The biggest attractions of Don Khon are the waterfalls. Li Phi Falls on the western side is easy to find and get to. Less visited, but noteworthy for being the largest cascade by volume of water in South East Asia, Somphamit Falls requires slightly tricky turn off the dirt road and across a suspended bridge to reach, and even though these cascades are vastly unspectacular, they are worth a visit never the less.
Rare and endangered fresh water Irrawady Dolphins can be found off the southern coast of Don Khon but may require luck to get to see some. It’s much easier to see them in Kratie, Cambodia (but also more expensive) but remember than these dolphins only surface for fraction of a second to breathe before they submerge for a few minutes again so capturing a decent picture is tricky and requires a great deal of patience (and hence money).
Even though Don Khon is larger than Don Det, no such services as post, police or hospital are available. These allegedly exist on Don Khong, the largest of the Four Thousand Islands but since I’ve never been there, I could not tell for sure. A few places offer internet on Don Khon but it is as expensive (400 Kip a minute) and as slow as on Don Det, hence not worth it (update you page before coming to Si Phan Det or leave it until after).
Further up from the “big waterfalls” is what is labelled by travel guide books (including Lonely Planet) to Laos as “a beach”. Signs bearing the same name were posted along the dirt road leading there but man… this is supposed to be a beach?
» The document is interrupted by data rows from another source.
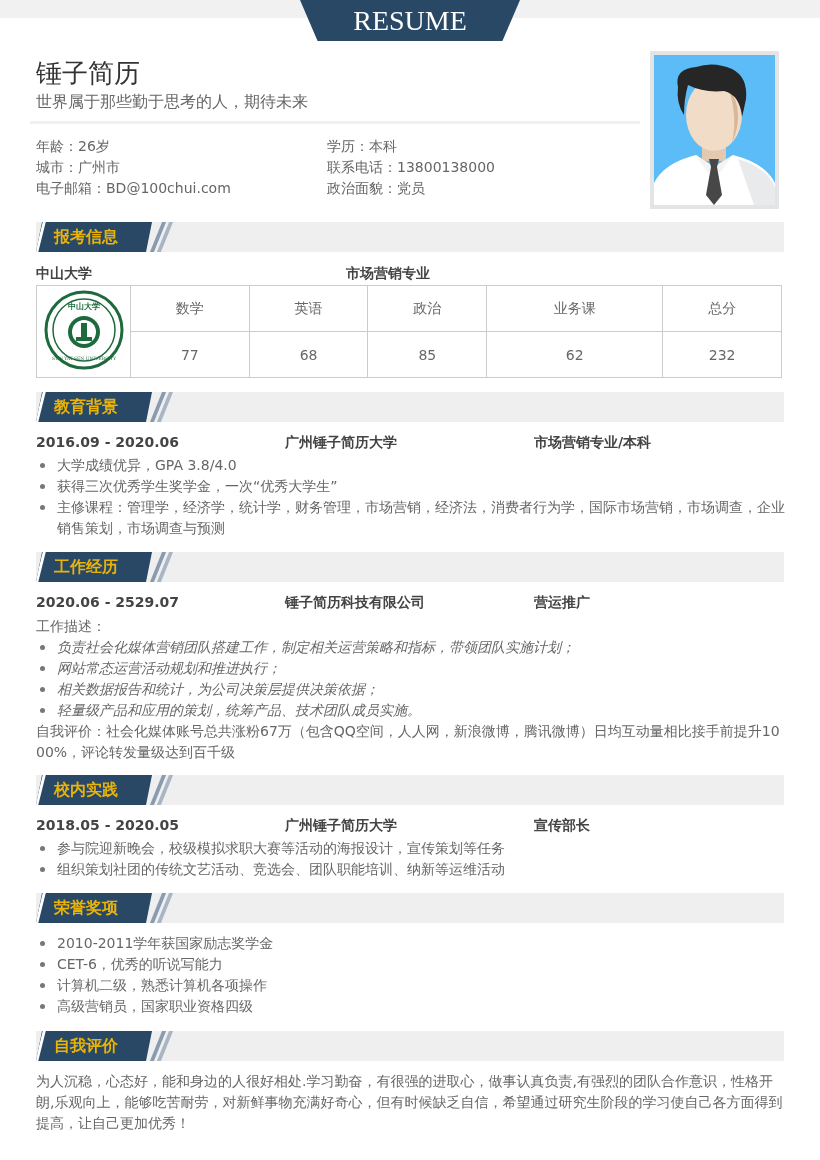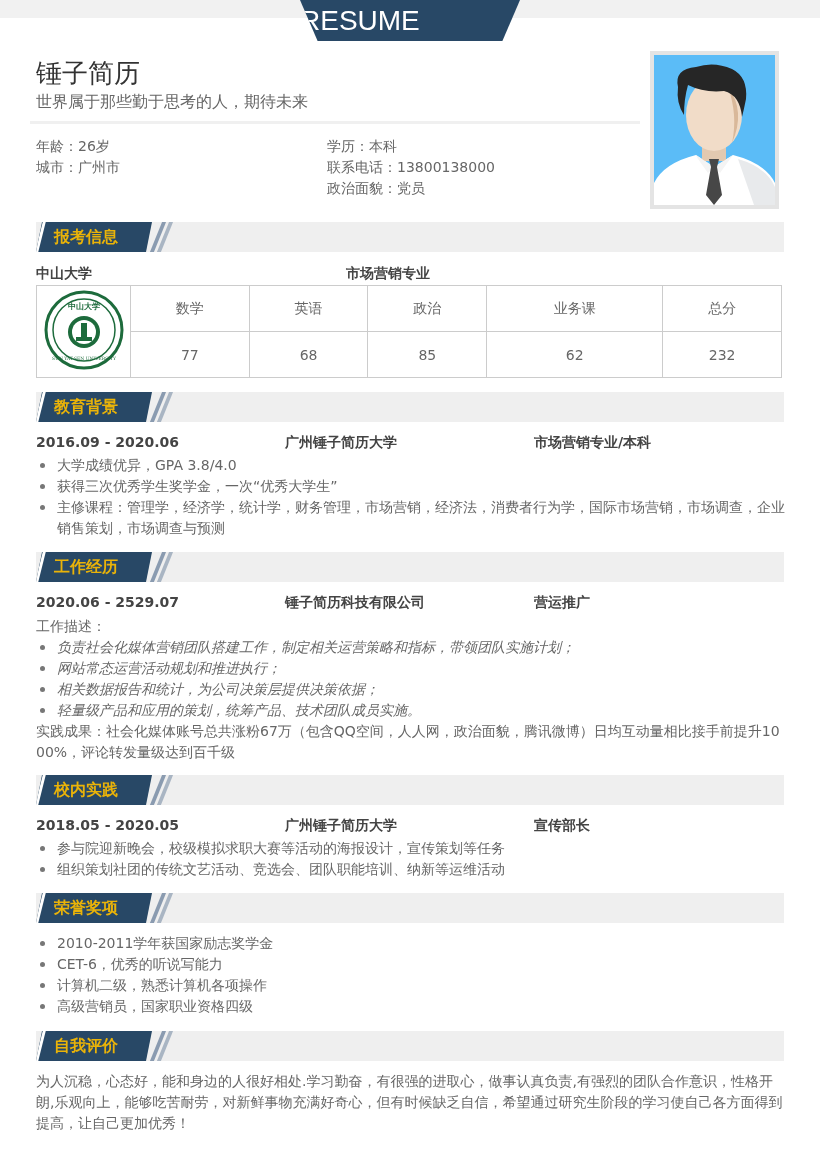--- a/index.html
+++ b/index.html
@@ -8,8 +8,8 @@
 
   .topbar { position: absolute; left: 0; top: 0; width: 820px; height: 18px; background: #f1f1f1; }
   .resume-tab { position: absolute; left: 300px; top: 0; width: 220px; height: 41px; background: #284866;
-    clip-path: polygon(0 0, 100% 0, 92% 100%, 8% 100%); color: #fff; font-family: Liberation Sans, sans-serif;
-    font-size: 28px; text-align: left; line-height: 42px; letter-spacing: 0px; }
+    clip-path: polygon(0 0, 100% 0, 92% 100%, 8% 100%); color: #fff; font-family: Liberation Serif, serif;
+    font-size: 28px; text-align: center; line-height: 42px; letter-spacing: 0px; }
 
   .name { position: absolute; left: 36px; top: 56px; font-size: 26px; color: #333; font-weight: normal; }
   .motto { position: absolute; left: 36px; top: 92px; font-size: 16px; color: #666; }

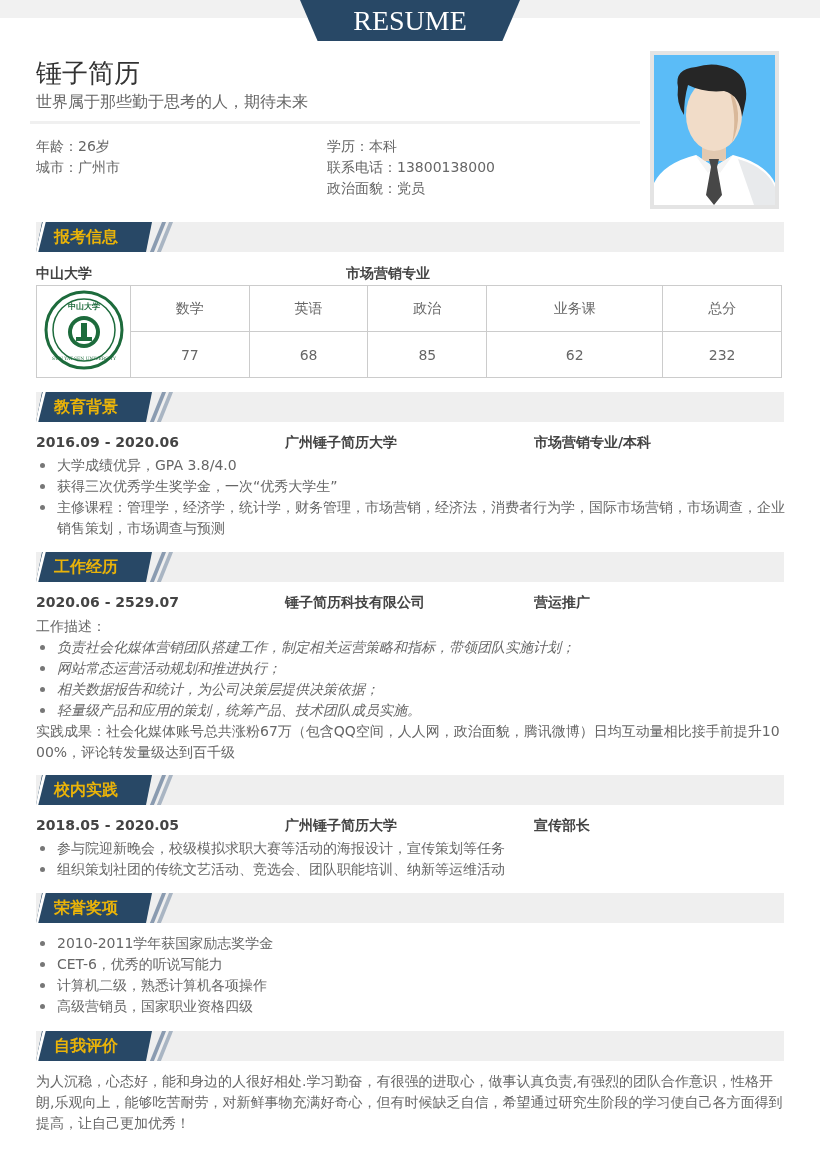--- a/index.html
+++ b/index.html
@@ -55,6 +55,7 @@
 <div class="info info-col1">
   <div>年龄：26岁</div>
   <div>城市：广州市</div>
+  <div>电子邮箱：BD@100chui.com</div>
 </div>
 <div class="info info-col2">
   <div>学历：本科</div>

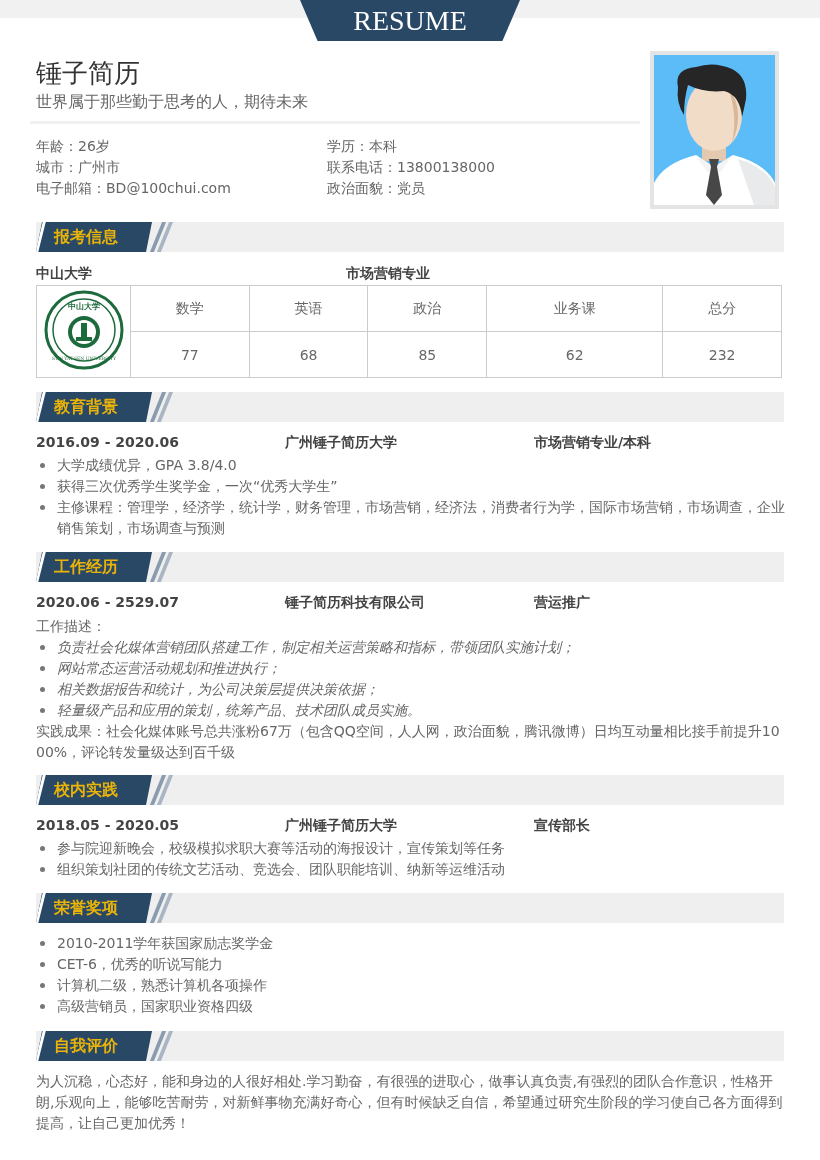--- a/index.html
+++ b/index.html
@@ -161,7 +161,7 @@
   <li>相关数据报告和统计，为公司决策层提供决策依据；</li>
   <li>轻量级产品和应用的策划，统筹产品、技术团队成员实施。</li>
 </ul>
-<div class="para" style="top:721px;word-break:break-all;">实践成果：社会化媒体账号总共涨粉67万（包含QQ空间，人人网，政治面貌，腾讯微博）日均互动量相比接手前提升1000%，评论转发量级达到百千级</div>
+<div class="para" style="top:721px;word-break:break-all;">自我评价：社会化媒体账号总共涨粉67万（包含QQ空间，人人网，新浪微博，腾讯微博）日均互动量相比接手前提升1000%，评论转发量级达到百千级</div>
 
 <div class="section-head" style="top:775px;">
   <div class="section-tag">

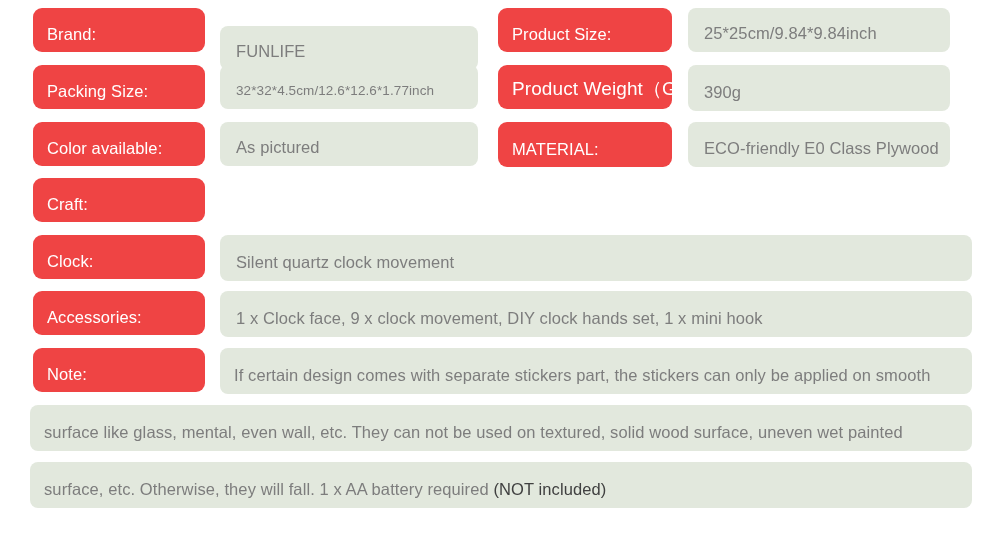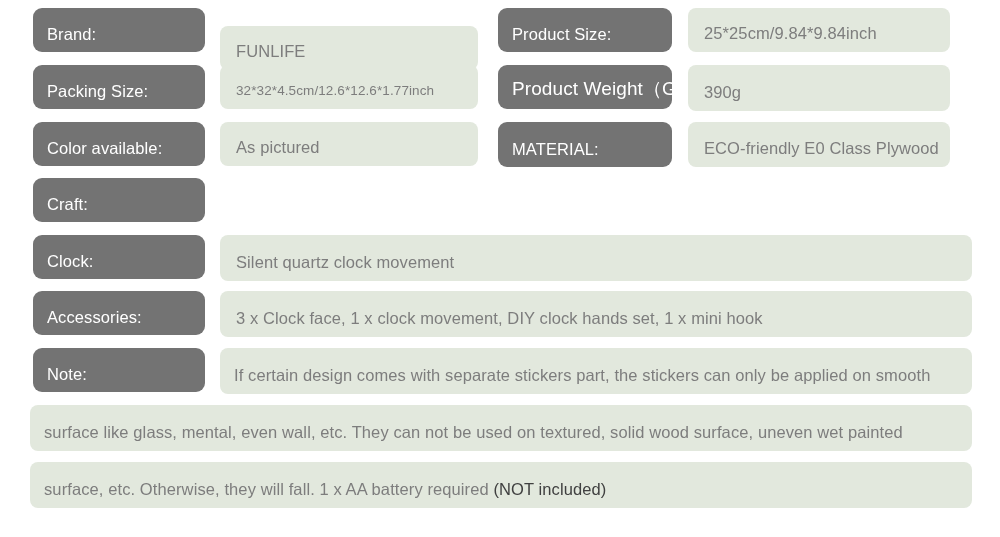--- a/index.html
+++ b/index.html
@@ -25,7 +25,7 @@
   
   .pill {
     position: absolute;
-    background: #737373;
+    background: #ef4444;
     border-radius: 9px;
     box-sizing: border-box;
     display: flex;

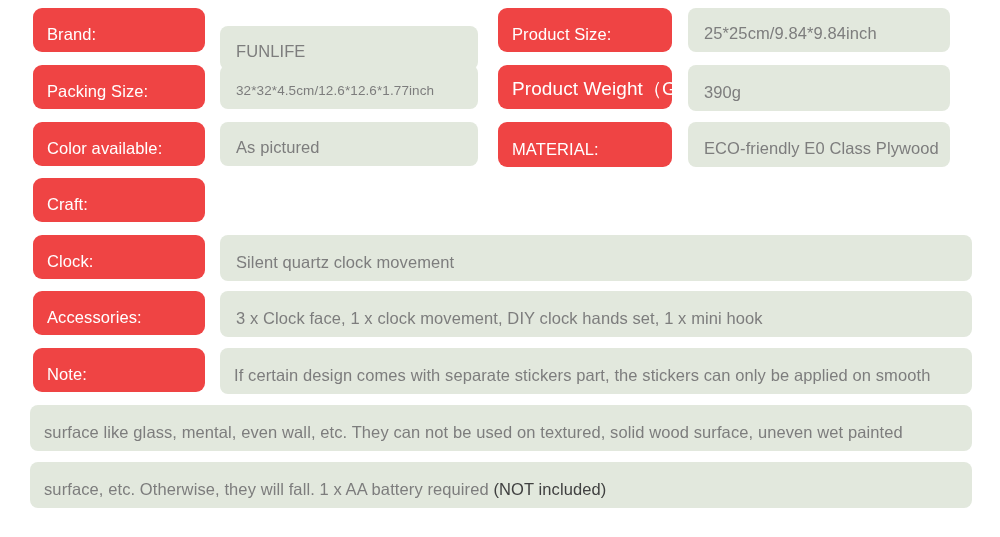--- a/index.html
+++ b/index.html
@@ -135,7 +135,7 @@
     <span class="txt">Accessories:</span>
   </div>
   <div class="vbox" style="left:220px; top:291px; width:752px; height:46px;">
-    <span class="txt">3 x Clock face, 1 x clock movement, DIY clock hands set, 1 x mini hook</span>
+    <span class="txt">1 x Clock face, 9 x clock movement, DIY clock hands set, 1 x mini hook</span>
   </div>
 
   <div class="pill" style="left:33px; top:348px; width:172px; height:44px;">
It was a pile of hard to scale, huge shoulders scattered across the river bank. Who in the hell named it “a beach”?
Don Khon Development
Don Khon is experiencing same out of control development as Don Det. While I was cycling around, it seemed as though everybody was rebuilding their house to turn it into a guesthouse. The smell of tourism money is like a drug to locals now.
I enjoyed hanging out and partying with fellow backpackers on Don Det. However, if partying not your cup of tea, try Don Khon instead. Quality of accommodation is better and an overall “Lao” experience is definitely more authentic. You’ll get to see some real village life on Don Khon, something that virtually doesn’t exist on Don Det, an island which is nothing more than a backpacker milking cash cow these days.